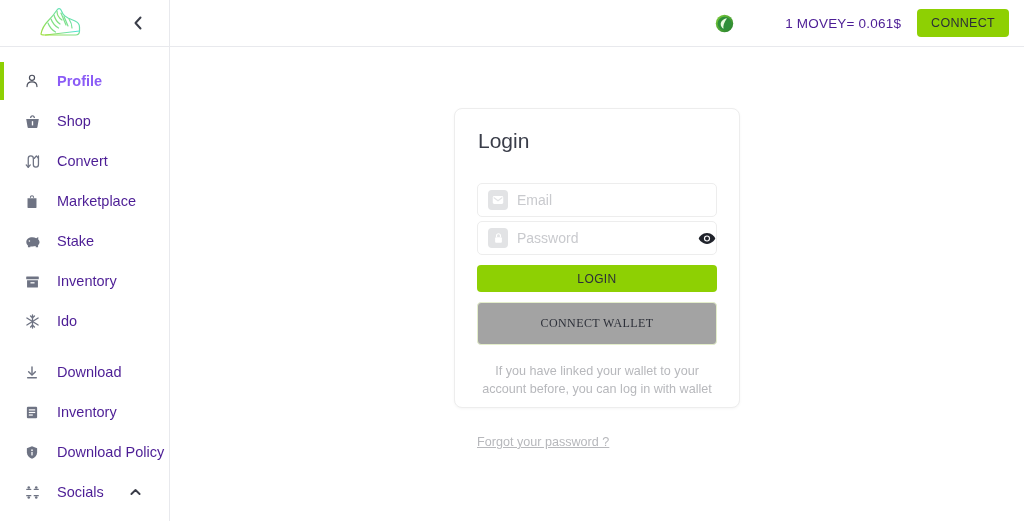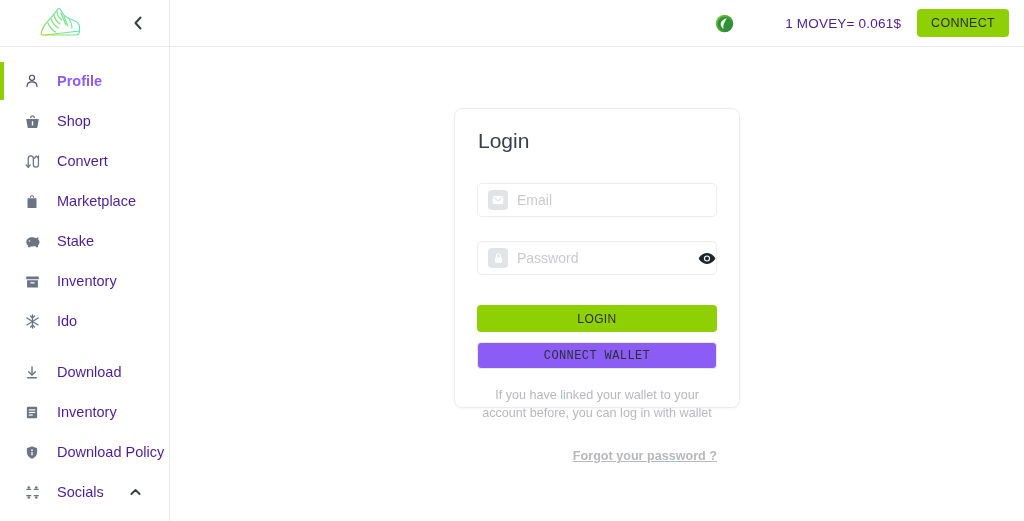--- a/index.html
+++ b/index.html
@@ -115,7 +115,7 @@
     border: 1px solid #ededed;
     border-radius: 5px;
     display: flex; align-items: center;
-    margin-bottom: 24px;
+    margin-bottom: 4px;
     background: #fff;
   }
   .field-icon {

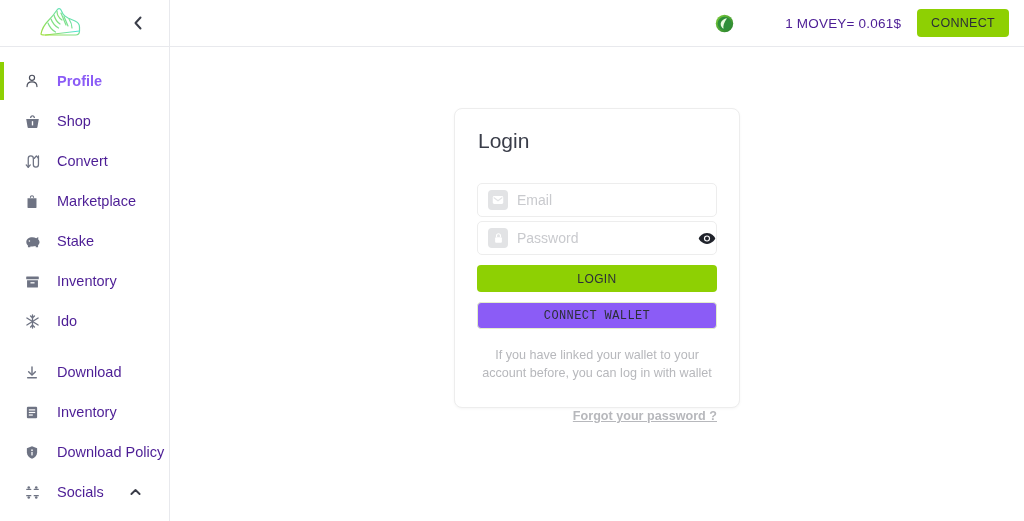--- a/index.html
+++ b/index.html
@@ -151,11 +151,11 @@
     cursor: pointer; margin-top: 6px;
   }
   .btn-wallet {
-    width: 100%; height: 27px;
-    background: #8b5cf6; color: #2c2f38;
+    width: 100%; height: 43px;
+    background: #a3a3a3; color: #2c2f38;
     border: 1px solid #e4eecb; border-radius: 4px;
     font-size: 12px; letter-spacing: .4px;
-    font-family: Liberation Mono, monospace;
+    font-family: Liberation Serif, serif;
     cursor: pointer; margin-top: 10px;
   }
   .hint {

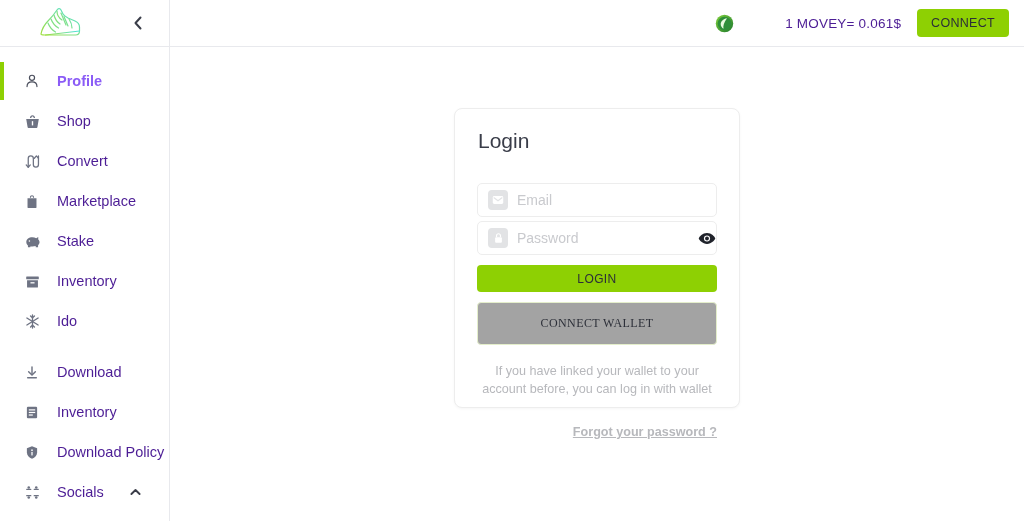--- a/index.html
+++ b/index.html
@@ -166,7 +166,7 @@
     color: #b7b8bc;
     padding: 0 2px;
   }
-  .forgot-wrap { text-align: right; margin-top: 23px; font-weight: bold; }
+  .forgot-wrap { text-align: left; margin-top: 33px; }
   .forgot {
     font-size: 12.6px;
     color: #b7b8bc;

DIRECTIONS FOR THIS TASK: Find each line in the listing above that contains "cursor", and copy that line.

SOLUTION FOR THIS PROBLEM:
     cursor: pointer; margin-top: 6px;
     cursor: pointer; margin-top: 10px;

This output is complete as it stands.